I want to start by stating categorically that the German Government believes the developments in Egypt offer a great opportunity for more democracy. We as democrats stand on the side of democrats.
We stand unequivocally on the side of human rights. We stand unequivocally on the side of those fighting for civil rights. However, we want to state just as clearly that it’s not up to us who governs the Egyptian people. Rather, it’s up to the Egyptian people. That’s why we want to see free and fair elections.
We have formulated clear expectations of the Egyptian side and communicated them in one-on-one encounters: the Chancellor in her talks with President Mubarak, I myself in the course of numerous conversations with Vice-President Suleiman and Egypt’s Foreign Minister, as well as with the Secretary-General of the Arab League, Amr Moussa, who has considerable influence in Egypt, and with representatives of the opposition, for example with Mr ElBaradei, who we know well from other contexts and from offices he has held in the past.
Our expectations are quite concrete: first of all, we want to see the lifting of the state of emergency, the end of the open or covert intimidation of demonstrators and the media; third, the release of all political prisoners; fourth, the immediate implementation of constitutional reforms. We want human rights to be respected; we say that to every country and we’re saying it now to the Egyptian Government. This is not undue meddling in another state’s domestic affairs, for we have a duty to interfere in internal affairs when human rights are at stake. This is in keeping with the guiding principles of our interest-led and value-oriented foreign policy.
The claim that a value-oriented foreign policy and an interest-led foreign policy are not compatible is outdated. We should have learned from our own German history that a change through trade is indeed possible and to be encouraged. What we are witnessing at present is the result of globalization. Contrary to the opinion of those who have repeatedly warned against globalization, claiming it is some kind of capitalist phenomenon, we are now seeing a globalization of enlightenment, a globalization of values and a globalization of civil liberties. That is the true essence of globalization: the interlinking of societies, a global society which means that we will have to increasingly deal with global domestic policy. Globalization is therefore not something which has to be resisted. Rather, globalization implies a globalization of values and attitudes. What we’re seeing on the streets at the present time is the positive side of globalization.
Nor is this a question of “either/or”. It’s not about opting for either stability or democracy – that, too, is an outdated assumption – it’s about stable democracy. But how can we achieve that? We won’t achieve it by making vociferous demands which create the impression that the concern of the demonstrators we are currently observing in Egypt is a concern of the West, a concern of foreign governments. That’s what’s happening at the moment in some political quarters. We therefore have to make it very clear that we support a free, progressive movement in Egypt. However, it goes without saying that the Egyptian people has to chose its own opinion leaders. Those demanding that the German Government make vociferous demands so that they can score points at home are, in truth, merely trying to further their own parties’ interests in Germany. They are not serving the interests of democracy in Egypt.
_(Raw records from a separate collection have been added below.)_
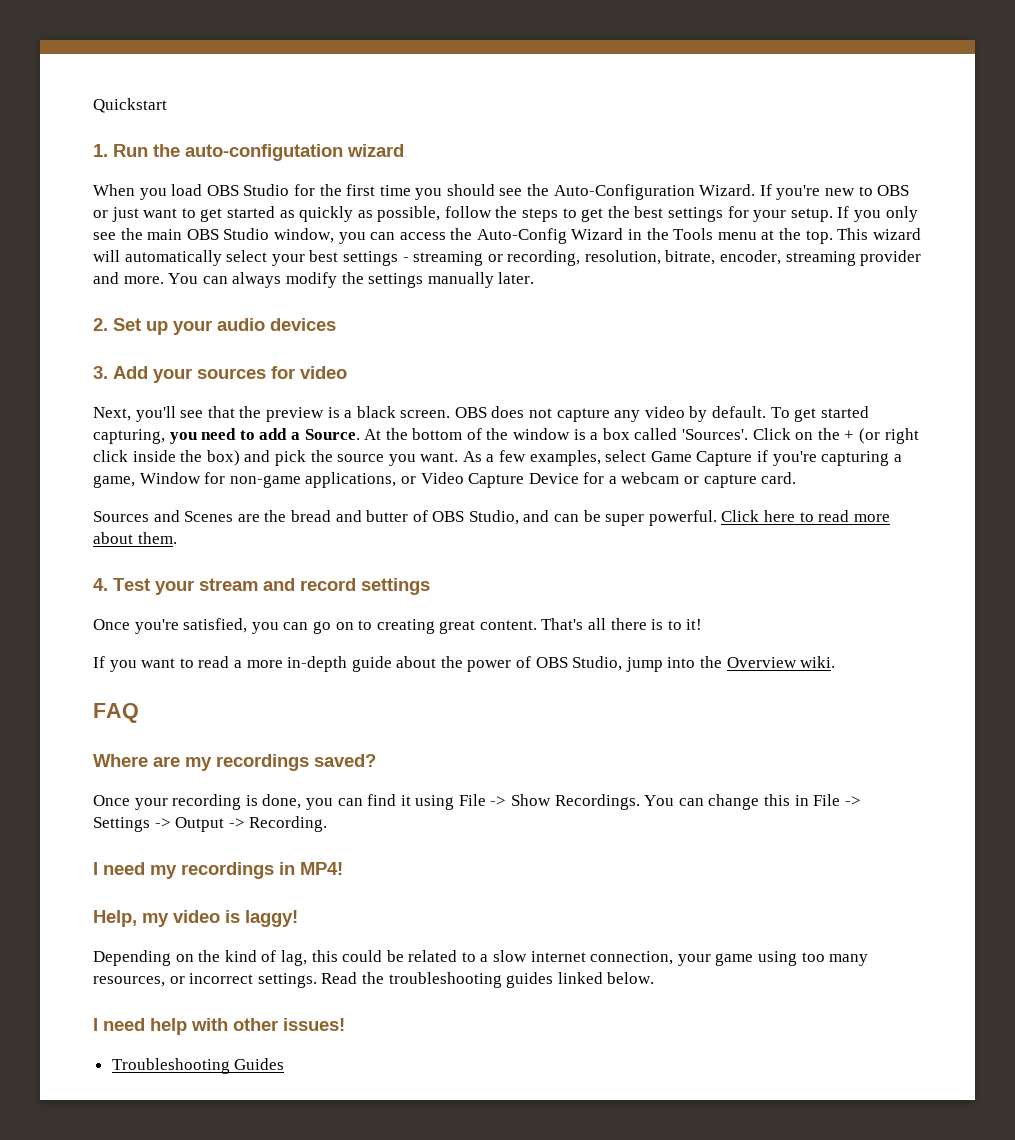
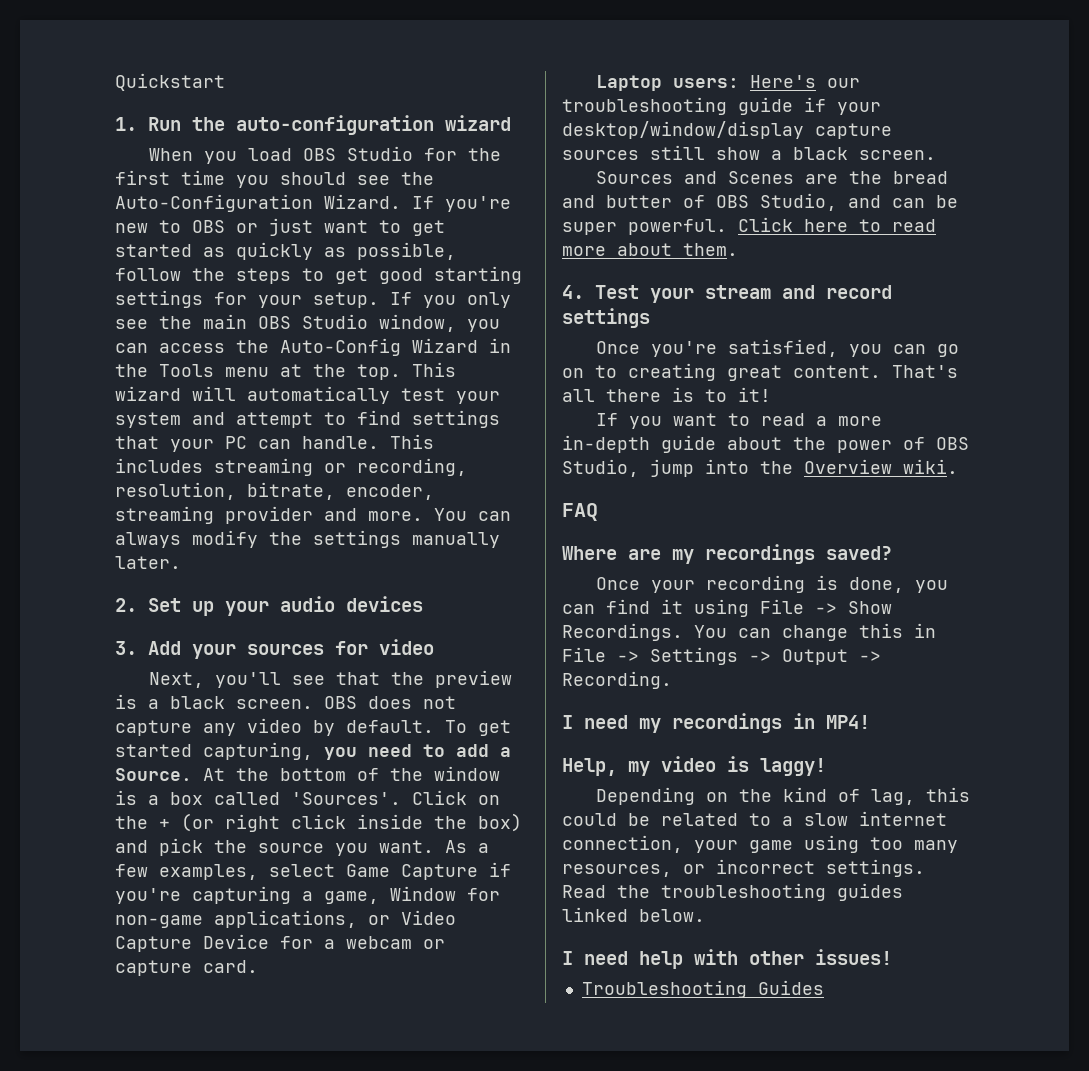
- 1. Run the auto-configutation wizard
+ 1. Run the auto-configuration wizard
- If you're new to OBS or just want to get started as quickly as possible, follow the steps to get the best settings for your setup.
+ If you're new to OBS or just want to get started as quickly as possible, follow the steps to get good starting settings for your setup.
- This wizard will automatically select your best settings - streaming or recording, resolution, bitrate, encoder, streaming provider and more.
+ This wizard will automatically test your system and attempt to find settings that your PC can handle. This includes streaming or recording, resolution, bitrate, encoder, streaming provider and more.
+ Laptop users: Here's our troubleshooting guide if your desktop/window/display capture sources still show a black screen.

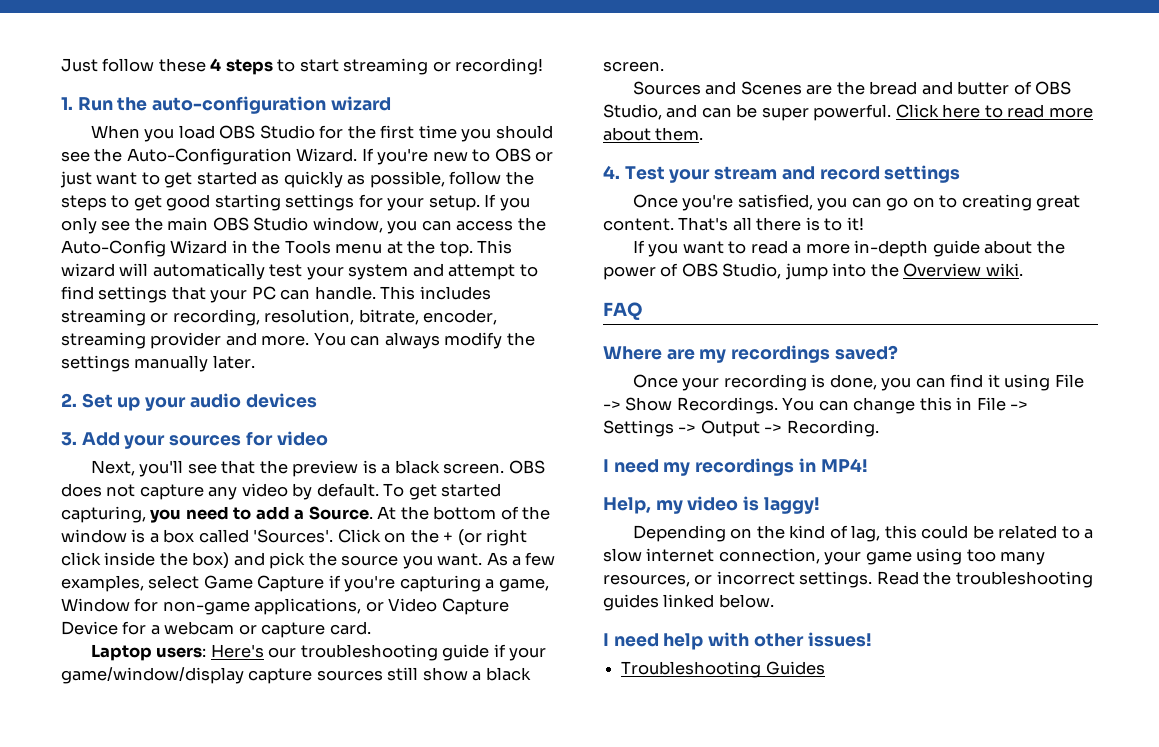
- Quickstart
+ Just follow these 4 steps to start streaming or recording!
- Laptop users: Here's our troubleshooting guide if your desktop/window/display capture sources still show a black screen.
+ Laptop users: Here's our troubleshooting guide if your game/window/display capture sources still show a black screen.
We have to be clear about what we want at home and adopt such an astute approach in our foreign policy that we don’t play into the hands of those who, in reality, don’t want democracy but either the perpetuation of the current system, another autocratic system or even religious fundamentalism or extremism. We have to pay close attention to that. The Egyptian people is a great people, it’s a self-confident people, it’s a proud people and there’s no doubt that it has the right to decide for itself who will lead it and who will be sent into opposition. It’s not our decision, it’s the decision of the Egyptians themselves.
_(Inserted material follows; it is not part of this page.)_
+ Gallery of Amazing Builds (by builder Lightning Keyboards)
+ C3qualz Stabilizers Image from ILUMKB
We want to help, but we don’t want to tell people what to think. We want to provide assistance within the scope of a transformation partnership. Germany presented this strategy to the European Union. It includes, for example, the development of democratic parties and the promotion of human rights. We want to intensify the rule of law dialogue, we want to help modernize the judicial system if the Egyptians will accept our support. We can advise on the drafting of a democratic constitution, as well as on the development of a fair and transparent electoral system and on support for the work of free and independent media. That’s what it’s all about. We want to help, we want to provide support. We want to move the process in the right direction.
The Egyptian Government has set up a commission to reform the constitution. It is also to investigate the violence in Tahrir Square. However, it’s important to point out that such announcements aren’t worth much, it’s only actions that count. If the Egyptian Government declares that it wants to investigate the violence then that’s good news but it has to be followed by action. We will judge all our interlocutors by their concrete actions and not by their words. For us, that is absolutely crystal clear.
Conversely, we also have to make our contribution in the international community. The new instrument in the European Union, a neighbourhood strategy, can be expanded. Furthermore, the evolution of civil societies is very much in our interest. For example, we are engaged in talks with political foundations – across party lines, of course. We’ve seen in the past that this can help strengthen a civil society. All those saying now that there have to be elections in Egypt tomorrow should remember that the moderate democratic forces in the opposition would have little chance of winning because they are not yet sufficiently organized throughout the country.
Every change needs orderly structures. If there are no fair elections, the moderate opposition, the moderate democratic forces, have no hope of campaigning for themselves and their ideas nationwide.
Let me make two final points. We must never forget that the Middle East conflict plays a role in all of these debates; that applies not only to Egypt. It was therefore right that the Middle East Quartet sent another clear message from Munich last Saturday. It’s important that the Middle East Quartet continues to address this issue. We want to help ensure that the peace talks have a chance of succeeding. Stability through progress in the Middle East peace process would make a necessary and important contribution. That would encourage all partners in the region.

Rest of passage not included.